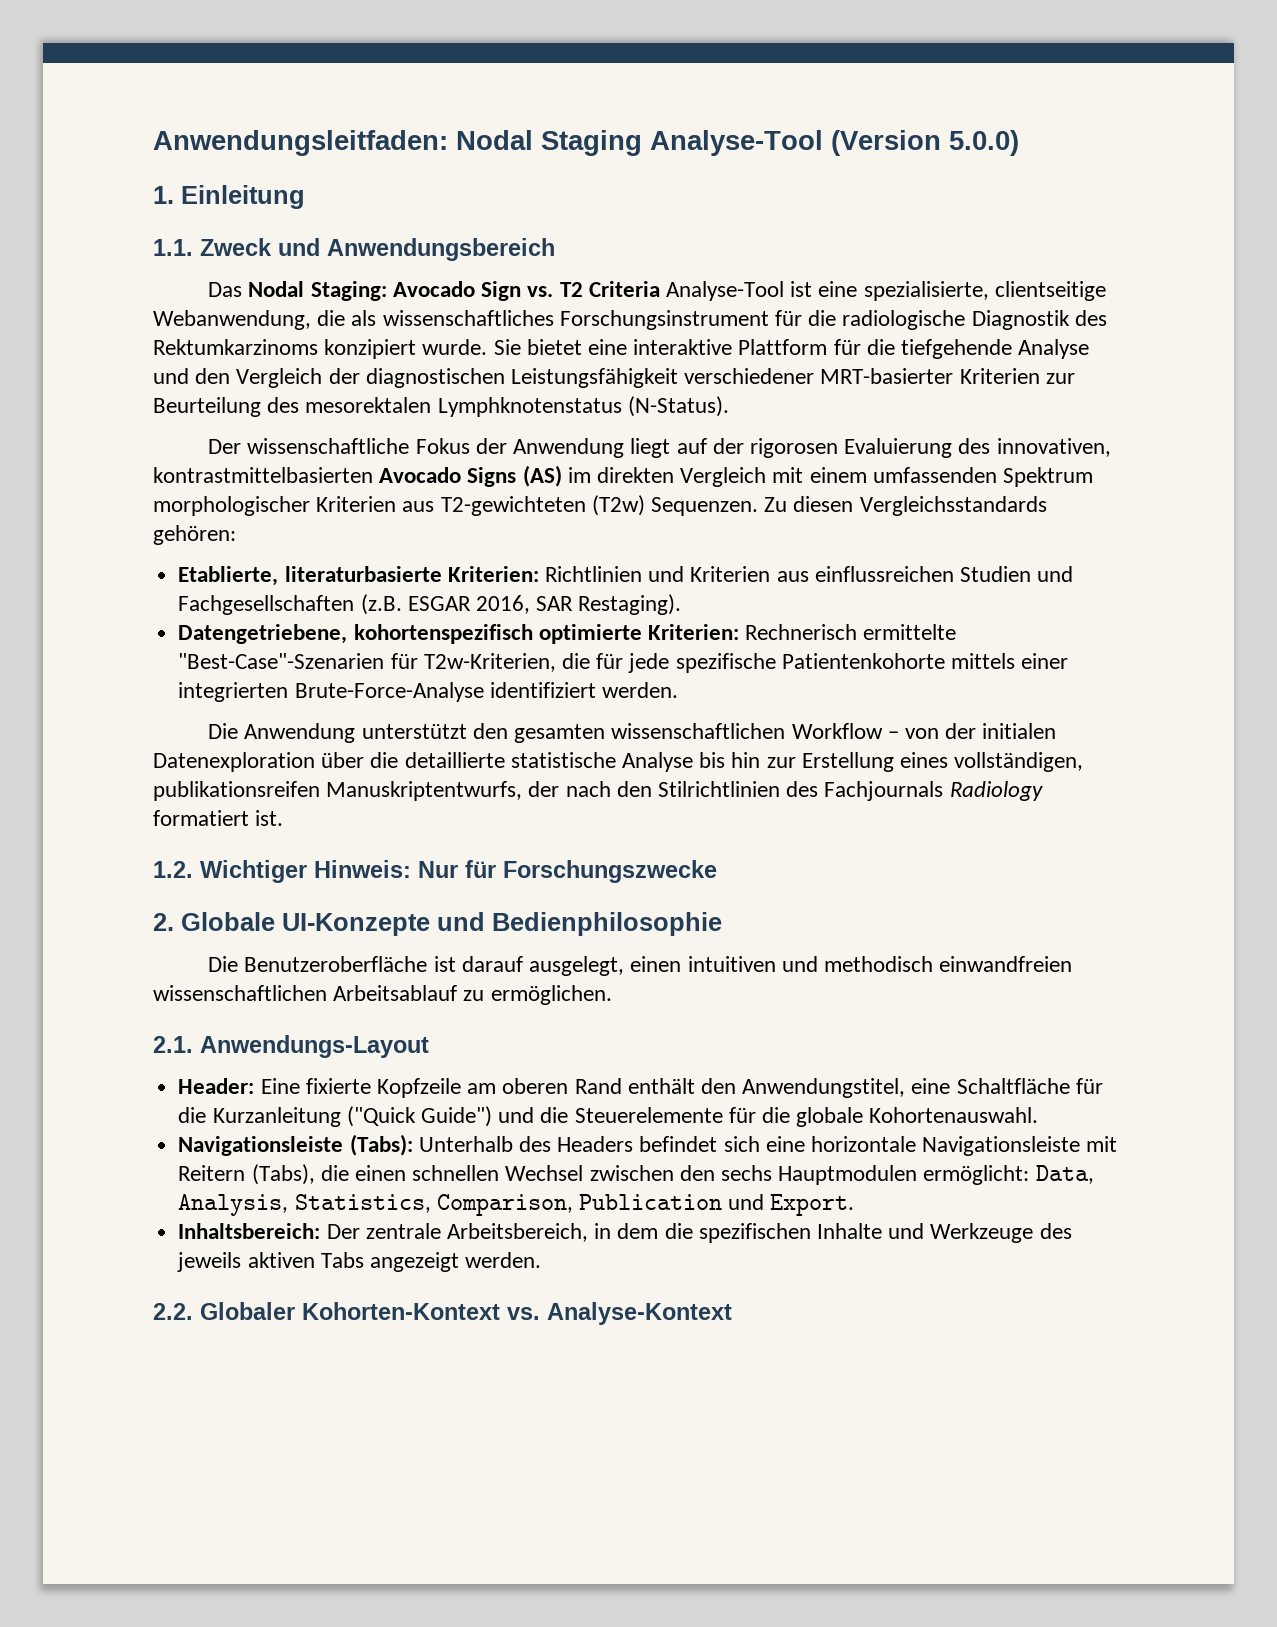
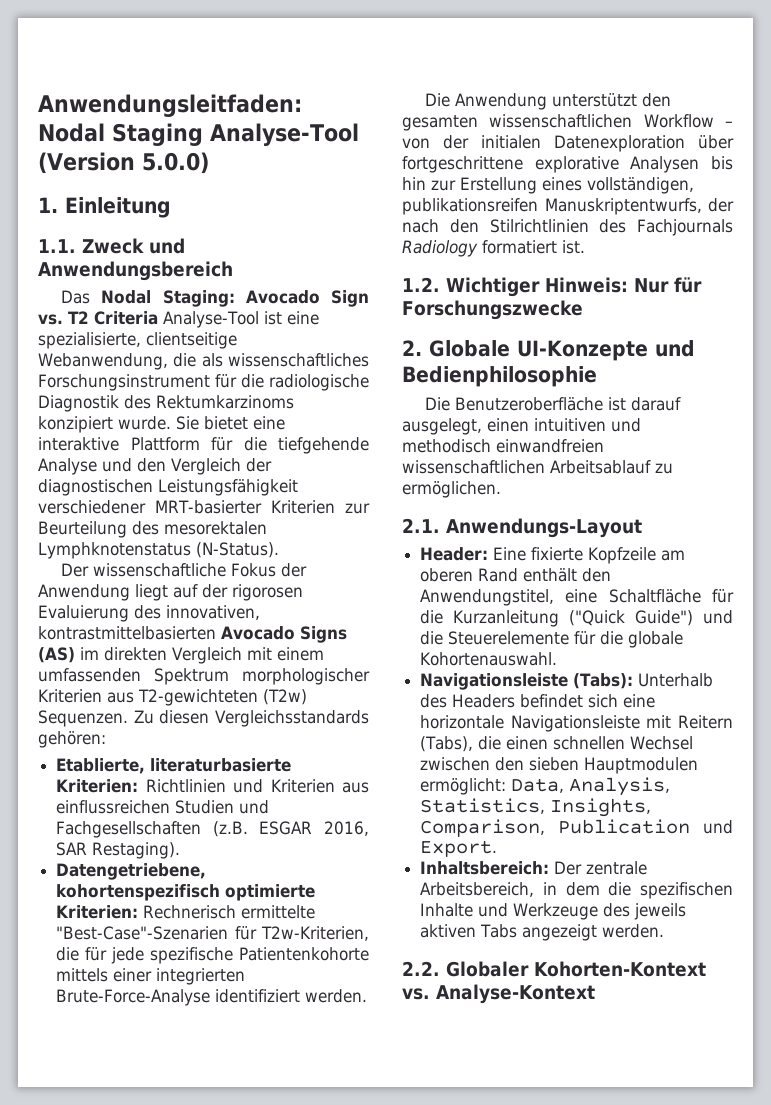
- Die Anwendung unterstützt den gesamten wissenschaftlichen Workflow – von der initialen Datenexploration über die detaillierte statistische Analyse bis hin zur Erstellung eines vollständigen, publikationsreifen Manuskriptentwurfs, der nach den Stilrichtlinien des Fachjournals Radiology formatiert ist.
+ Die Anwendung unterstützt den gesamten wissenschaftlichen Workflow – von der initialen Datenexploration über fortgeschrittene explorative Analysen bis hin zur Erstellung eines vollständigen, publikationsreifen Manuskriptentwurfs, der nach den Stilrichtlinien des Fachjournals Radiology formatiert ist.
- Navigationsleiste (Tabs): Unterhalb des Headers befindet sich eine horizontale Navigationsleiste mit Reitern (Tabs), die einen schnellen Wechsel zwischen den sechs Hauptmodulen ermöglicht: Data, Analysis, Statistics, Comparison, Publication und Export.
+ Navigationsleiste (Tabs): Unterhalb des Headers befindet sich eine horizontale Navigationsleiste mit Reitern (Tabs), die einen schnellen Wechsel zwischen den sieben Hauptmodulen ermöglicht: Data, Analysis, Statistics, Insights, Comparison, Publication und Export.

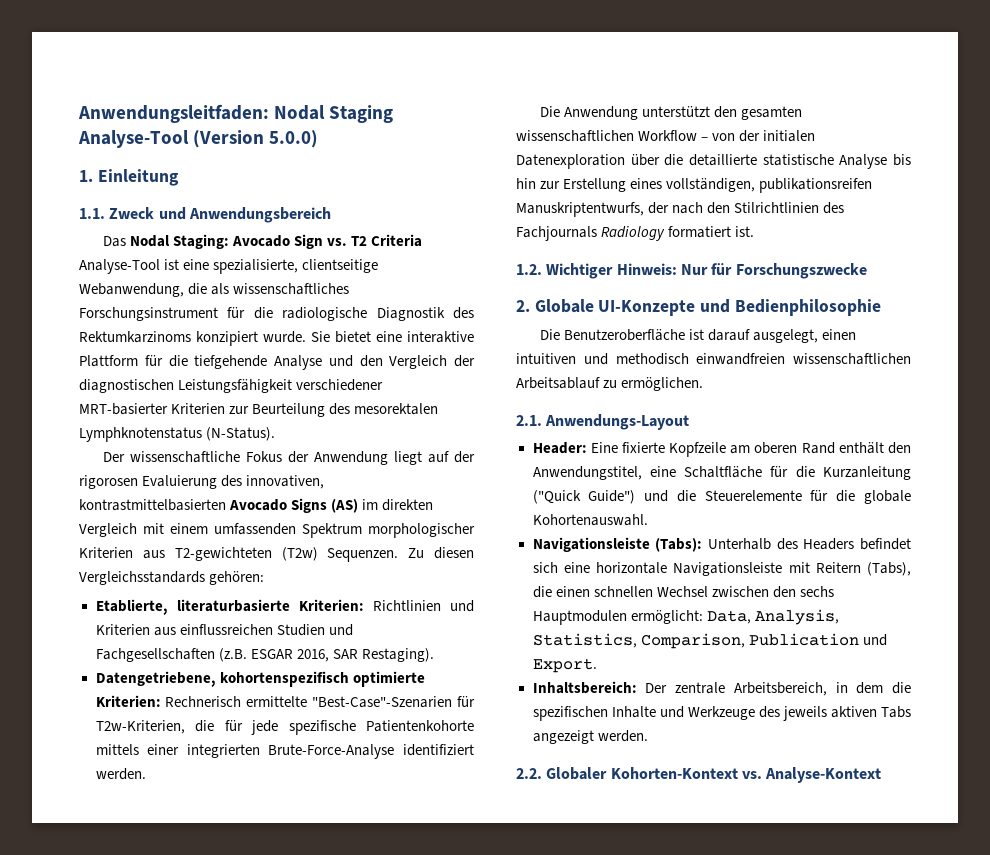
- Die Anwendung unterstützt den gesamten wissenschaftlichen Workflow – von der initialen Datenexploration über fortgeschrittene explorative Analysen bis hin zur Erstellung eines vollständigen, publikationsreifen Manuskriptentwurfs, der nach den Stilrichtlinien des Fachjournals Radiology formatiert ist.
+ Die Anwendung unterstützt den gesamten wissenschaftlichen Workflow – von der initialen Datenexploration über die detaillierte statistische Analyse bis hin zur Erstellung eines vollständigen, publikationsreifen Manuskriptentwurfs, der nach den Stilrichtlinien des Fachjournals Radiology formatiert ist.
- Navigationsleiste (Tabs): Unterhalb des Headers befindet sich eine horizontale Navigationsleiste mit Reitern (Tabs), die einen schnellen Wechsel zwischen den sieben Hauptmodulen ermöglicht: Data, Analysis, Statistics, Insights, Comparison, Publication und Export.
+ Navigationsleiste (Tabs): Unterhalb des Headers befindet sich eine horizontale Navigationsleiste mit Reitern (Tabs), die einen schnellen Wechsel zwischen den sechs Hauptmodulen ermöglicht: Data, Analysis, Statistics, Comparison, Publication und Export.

________________________

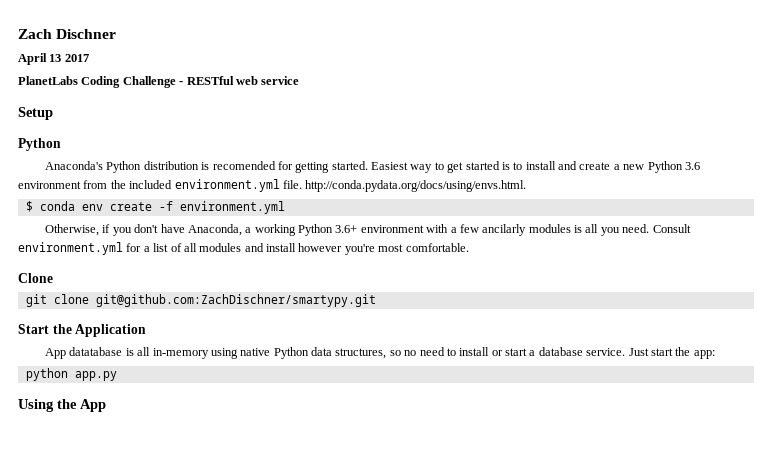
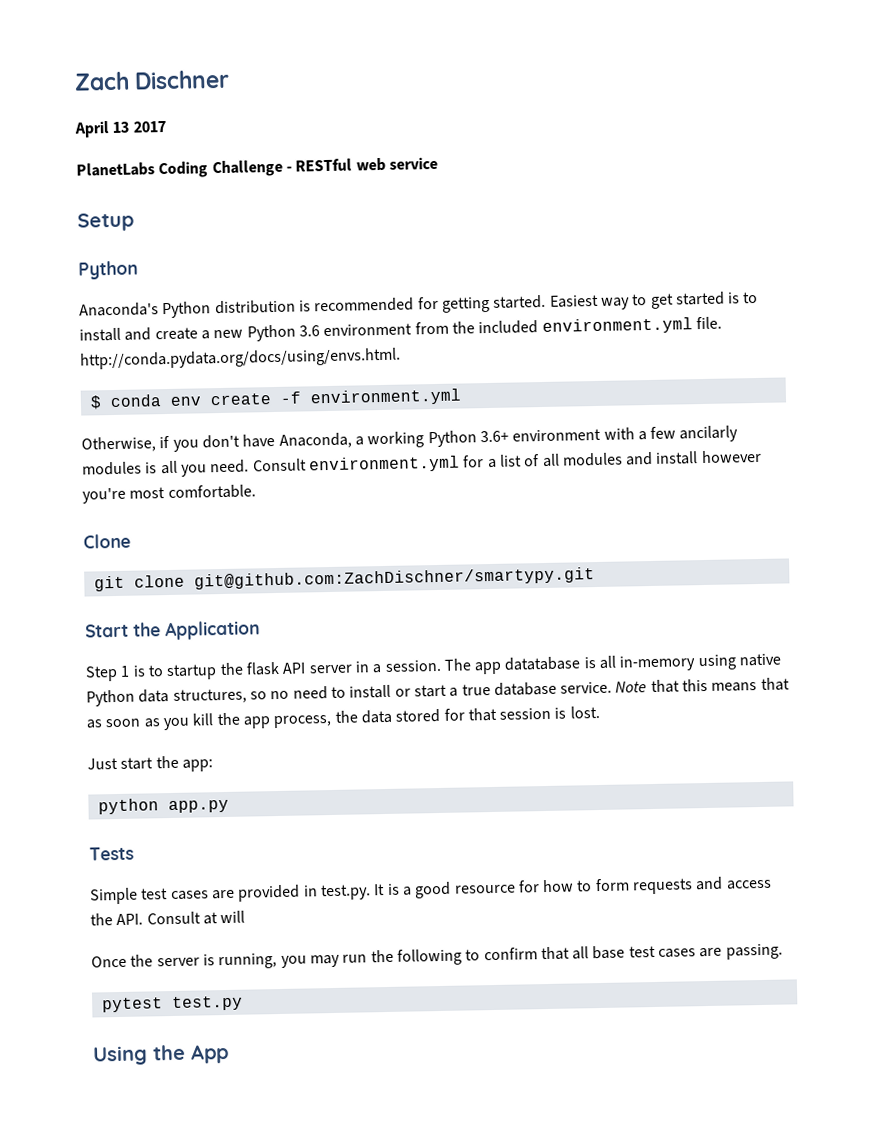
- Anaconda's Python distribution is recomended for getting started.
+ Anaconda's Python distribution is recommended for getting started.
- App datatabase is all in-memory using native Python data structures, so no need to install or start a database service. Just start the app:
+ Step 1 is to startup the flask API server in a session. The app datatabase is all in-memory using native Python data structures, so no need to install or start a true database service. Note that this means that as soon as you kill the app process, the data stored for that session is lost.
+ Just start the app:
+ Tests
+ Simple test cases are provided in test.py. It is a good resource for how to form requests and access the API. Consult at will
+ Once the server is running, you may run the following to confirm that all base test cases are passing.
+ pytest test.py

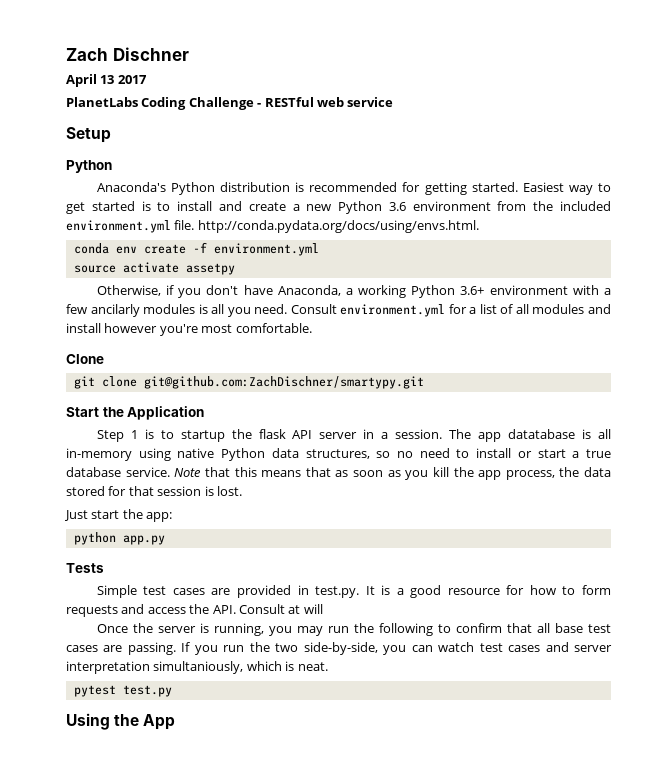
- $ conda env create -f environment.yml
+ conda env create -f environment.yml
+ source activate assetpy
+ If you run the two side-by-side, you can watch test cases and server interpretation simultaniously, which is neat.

________________________

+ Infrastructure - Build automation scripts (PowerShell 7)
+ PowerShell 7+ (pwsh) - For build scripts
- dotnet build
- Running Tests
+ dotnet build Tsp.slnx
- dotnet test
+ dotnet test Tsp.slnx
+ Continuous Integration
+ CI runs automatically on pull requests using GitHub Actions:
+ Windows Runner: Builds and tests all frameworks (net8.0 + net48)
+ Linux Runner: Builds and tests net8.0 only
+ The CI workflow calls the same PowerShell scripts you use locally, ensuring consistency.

________________________

| YOUR TASK |
Search the listing above for lines containing "Analysen", and copy them.

| ANSWER SECTION |
+ Die Anwendung unterstützt den gesamten wissenschaftlichen Workflow – von der initialen Datenexploration über fortgeschrittene explorative Analysen bis hin zur Erstellung eines vollständigen, publikationsreifen Manuskriptentwurfs, der nach den Stilrichtlinien des Fachjournals Radiology formatiert ist.
- Die Anwendung unterstützt den gesamten wissenschaftlichen Workflow – von der initialen Datenexploration über fortgeschrittene explorative Analysen bis hin zur Erstellung eines vollständigen, publikationsreifen Manuskriptentwurfs, der nach den Stilrichtlinien des Fachjournals Radiology formatiert ist.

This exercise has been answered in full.